I found out that Facebook has a DATING section. Oh, the things you miss while trying to heal up! When some of my co-workers found out I was single again, I cannot tell you many people told me to try Bumble, OkCupid or Tinder! The thought of being visible again, and men looking at me, freaked me out. And if I’m honest? I had a moment when I thought, “What if my ex-husband sees this?” I mean, I really don’t want any part of my life exposed to any part of him ever again. I’m not sure if that makes me wise, bitter or paranoid.
I understand that I am supposed to have a life after him, and that is fine. The thing is, or the dark irony is, I haven’t posted any thing about my relationship in almost a year, and no one either noticed or cared to notice. My social media has been wiped clean of his presence, and no one noticed! It feels as if there was a silent bet that someone won, and they are gracious enough not to collect in front of me. But, this is what happens when your relationship is failing like cheap glass in a hurricane. Everyone can see it, they just hope the storm passes without killing everyone in the process. The end of this feels like a hugger-mugger funeral: quick, clean, quiet. Perhaps that is the best way.
Wounds heal better when everything is done cleanly, cleaned out, and you have time to recoup. Time is always the factor. Right now, I’m giving myself time. Then, I can be pretty, primped and perfect for someone to swipe left or right on me.
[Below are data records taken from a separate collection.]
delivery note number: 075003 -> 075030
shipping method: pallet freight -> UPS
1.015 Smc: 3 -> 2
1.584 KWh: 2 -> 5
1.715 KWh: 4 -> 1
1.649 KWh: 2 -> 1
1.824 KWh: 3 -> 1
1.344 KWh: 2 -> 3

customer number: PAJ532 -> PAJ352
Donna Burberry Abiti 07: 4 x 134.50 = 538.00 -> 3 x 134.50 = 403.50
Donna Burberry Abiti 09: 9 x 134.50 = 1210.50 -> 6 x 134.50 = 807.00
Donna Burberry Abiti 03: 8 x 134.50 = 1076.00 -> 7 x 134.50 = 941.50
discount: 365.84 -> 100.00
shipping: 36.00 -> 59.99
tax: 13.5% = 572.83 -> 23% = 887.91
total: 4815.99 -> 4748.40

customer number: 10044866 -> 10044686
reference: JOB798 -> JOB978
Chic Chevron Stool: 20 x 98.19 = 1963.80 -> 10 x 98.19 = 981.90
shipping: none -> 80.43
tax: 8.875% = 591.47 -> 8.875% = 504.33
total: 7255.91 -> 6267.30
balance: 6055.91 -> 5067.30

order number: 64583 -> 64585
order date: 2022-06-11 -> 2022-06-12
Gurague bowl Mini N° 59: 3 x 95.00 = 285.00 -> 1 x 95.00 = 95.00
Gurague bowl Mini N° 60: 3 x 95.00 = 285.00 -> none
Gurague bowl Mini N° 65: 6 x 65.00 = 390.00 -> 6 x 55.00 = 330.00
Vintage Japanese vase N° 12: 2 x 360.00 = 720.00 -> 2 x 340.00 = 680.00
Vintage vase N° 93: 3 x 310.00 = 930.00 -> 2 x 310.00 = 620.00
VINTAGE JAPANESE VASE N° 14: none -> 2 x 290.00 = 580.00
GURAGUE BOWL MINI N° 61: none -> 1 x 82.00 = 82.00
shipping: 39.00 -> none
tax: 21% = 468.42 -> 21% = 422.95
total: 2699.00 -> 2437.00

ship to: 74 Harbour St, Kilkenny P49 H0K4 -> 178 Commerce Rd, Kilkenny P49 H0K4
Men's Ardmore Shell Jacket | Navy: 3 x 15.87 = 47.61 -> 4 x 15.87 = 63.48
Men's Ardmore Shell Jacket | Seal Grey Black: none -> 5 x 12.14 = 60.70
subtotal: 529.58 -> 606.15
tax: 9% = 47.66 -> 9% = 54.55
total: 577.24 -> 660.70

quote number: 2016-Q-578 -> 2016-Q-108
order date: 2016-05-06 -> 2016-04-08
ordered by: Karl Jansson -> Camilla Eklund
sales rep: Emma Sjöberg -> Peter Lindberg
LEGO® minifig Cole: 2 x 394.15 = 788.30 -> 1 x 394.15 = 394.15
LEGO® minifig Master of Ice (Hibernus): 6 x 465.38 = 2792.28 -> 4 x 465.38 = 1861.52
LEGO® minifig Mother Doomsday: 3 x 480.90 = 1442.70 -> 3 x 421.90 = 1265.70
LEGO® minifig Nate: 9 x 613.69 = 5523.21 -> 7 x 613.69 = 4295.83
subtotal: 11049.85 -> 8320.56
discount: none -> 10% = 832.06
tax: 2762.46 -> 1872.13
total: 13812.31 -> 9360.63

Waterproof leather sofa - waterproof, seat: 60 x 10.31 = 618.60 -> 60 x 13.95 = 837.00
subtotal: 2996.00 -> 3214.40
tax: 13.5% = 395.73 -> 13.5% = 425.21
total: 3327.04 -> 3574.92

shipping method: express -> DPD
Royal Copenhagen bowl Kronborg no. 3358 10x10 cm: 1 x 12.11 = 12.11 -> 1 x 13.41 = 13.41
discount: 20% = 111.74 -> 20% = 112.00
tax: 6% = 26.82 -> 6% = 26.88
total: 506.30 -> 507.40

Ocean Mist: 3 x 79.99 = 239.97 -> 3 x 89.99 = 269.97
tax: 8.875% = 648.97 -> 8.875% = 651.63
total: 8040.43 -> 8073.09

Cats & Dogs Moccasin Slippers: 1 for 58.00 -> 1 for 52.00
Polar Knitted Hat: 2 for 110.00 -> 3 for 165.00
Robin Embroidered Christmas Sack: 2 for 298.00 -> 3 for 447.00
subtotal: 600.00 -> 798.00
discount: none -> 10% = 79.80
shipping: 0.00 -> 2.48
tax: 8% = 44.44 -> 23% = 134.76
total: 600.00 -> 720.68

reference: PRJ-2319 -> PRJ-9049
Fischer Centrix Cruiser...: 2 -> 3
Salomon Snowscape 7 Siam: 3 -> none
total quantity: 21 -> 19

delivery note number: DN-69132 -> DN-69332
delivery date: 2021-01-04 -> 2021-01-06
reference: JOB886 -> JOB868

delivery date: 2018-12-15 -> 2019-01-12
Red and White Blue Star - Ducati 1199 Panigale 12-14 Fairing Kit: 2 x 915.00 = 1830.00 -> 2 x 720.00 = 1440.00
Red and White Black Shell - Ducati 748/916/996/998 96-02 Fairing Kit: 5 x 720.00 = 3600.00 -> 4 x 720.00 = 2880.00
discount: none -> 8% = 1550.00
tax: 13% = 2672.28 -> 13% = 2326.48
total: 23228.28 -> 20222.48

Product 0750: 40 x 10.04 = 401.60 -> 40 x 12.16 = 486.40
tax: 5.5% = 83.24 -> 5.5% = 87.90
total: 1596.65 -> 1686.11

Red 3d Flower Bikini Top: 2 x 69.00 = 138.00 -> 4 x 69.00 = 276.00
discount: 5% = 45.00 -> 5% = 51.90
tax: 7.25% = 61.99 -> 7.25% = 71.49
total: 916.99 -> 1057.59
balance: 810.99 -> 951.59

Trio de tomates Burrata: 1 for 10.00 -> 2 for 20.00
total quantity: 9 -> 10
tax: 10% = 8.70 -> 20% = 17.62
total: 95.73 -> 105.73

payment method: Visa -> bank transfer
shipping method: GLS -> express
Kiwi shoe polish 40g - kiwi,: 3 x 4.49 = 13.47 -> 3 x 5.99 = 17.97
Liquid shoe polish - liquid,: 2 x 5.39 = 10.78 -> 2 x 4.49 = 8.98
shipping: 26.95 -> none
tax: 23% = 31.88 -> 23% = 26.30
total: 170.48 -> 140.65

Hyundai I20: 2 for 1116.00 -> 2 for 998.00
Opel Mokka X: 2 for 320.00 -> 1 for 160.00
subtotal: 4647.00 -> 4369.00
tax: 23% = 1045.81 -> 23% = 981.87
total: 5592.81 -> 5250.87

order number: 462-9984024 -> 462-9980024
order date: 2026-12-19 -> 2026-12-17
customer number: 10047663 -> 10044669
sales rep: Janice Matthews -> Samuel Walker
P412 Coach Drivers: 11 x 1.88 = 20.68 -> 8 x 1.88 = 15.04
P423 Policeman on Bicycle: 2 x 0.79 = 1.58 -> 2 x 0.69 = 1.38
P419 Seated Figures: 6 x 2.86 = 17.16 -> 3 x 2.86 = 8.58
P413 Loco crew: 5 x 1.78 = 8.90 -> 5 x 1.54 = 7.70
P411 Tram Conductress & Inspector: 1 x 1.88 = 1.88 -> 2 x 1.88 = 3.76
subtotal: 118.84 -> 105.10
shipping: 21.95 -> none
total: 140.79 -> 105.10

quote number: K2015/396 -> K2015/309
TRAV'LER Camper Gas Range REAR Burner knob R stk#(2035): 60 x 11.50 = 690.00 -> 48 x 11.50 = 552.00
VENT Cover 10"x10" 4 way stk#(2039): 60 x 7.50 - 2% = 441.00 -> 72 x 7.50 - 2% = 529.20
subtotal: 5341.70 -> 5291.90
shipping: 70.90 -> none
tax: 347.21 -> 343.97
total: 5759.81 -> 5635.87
I have been separated (soon to be divorced!) for 10 months. In that time, I have not been pressed about seeing people! Frankly, I don’t want to be seen and not really concerned about people trying to see me. There is a fear in me that doesn’t want to date. I mean, I really don’t want to! There is no reason to! I am loving my own company, loving being able to command my own time and space. I don’t have to be anywhere, being anything to anyone when I get there, and I have no desire to put myself anywhere.
There are girlfriends of mine who tell me that it’s time that I start dating. There is no rush. There can be rush. Why? I just don’t want to. I’m not sure if that makes me mean, wary, or just a bitch. I’m still trying to figure all that out. But, the thing that I find striking about all this healing I’m doing is that I am becoming honest with myself. I am learning that the most pure form of love I could have for myself is to not lie to myself again.
I have lived almost 4 decades, man! In that time, you would think that I would have learned and applied something. What I have noticed is it is easier to be involved with someone else rather than work on myself. And right now, I want to work on me. I don’t want to be bothered with someone else. I don’t want to be concerned with the whims and moods of someone else! I am selfish right now. I am not apologizing for that. All I want is all of me. I don’t want to, I don’t have to and I have no desire to. Right now, my time intimate selves are both commodities–rare and exquisite. Until I am ready to share both, I’m cool right here–healing and not worried about someone thinking of swiping left or right on me. I chose me, no one else matters.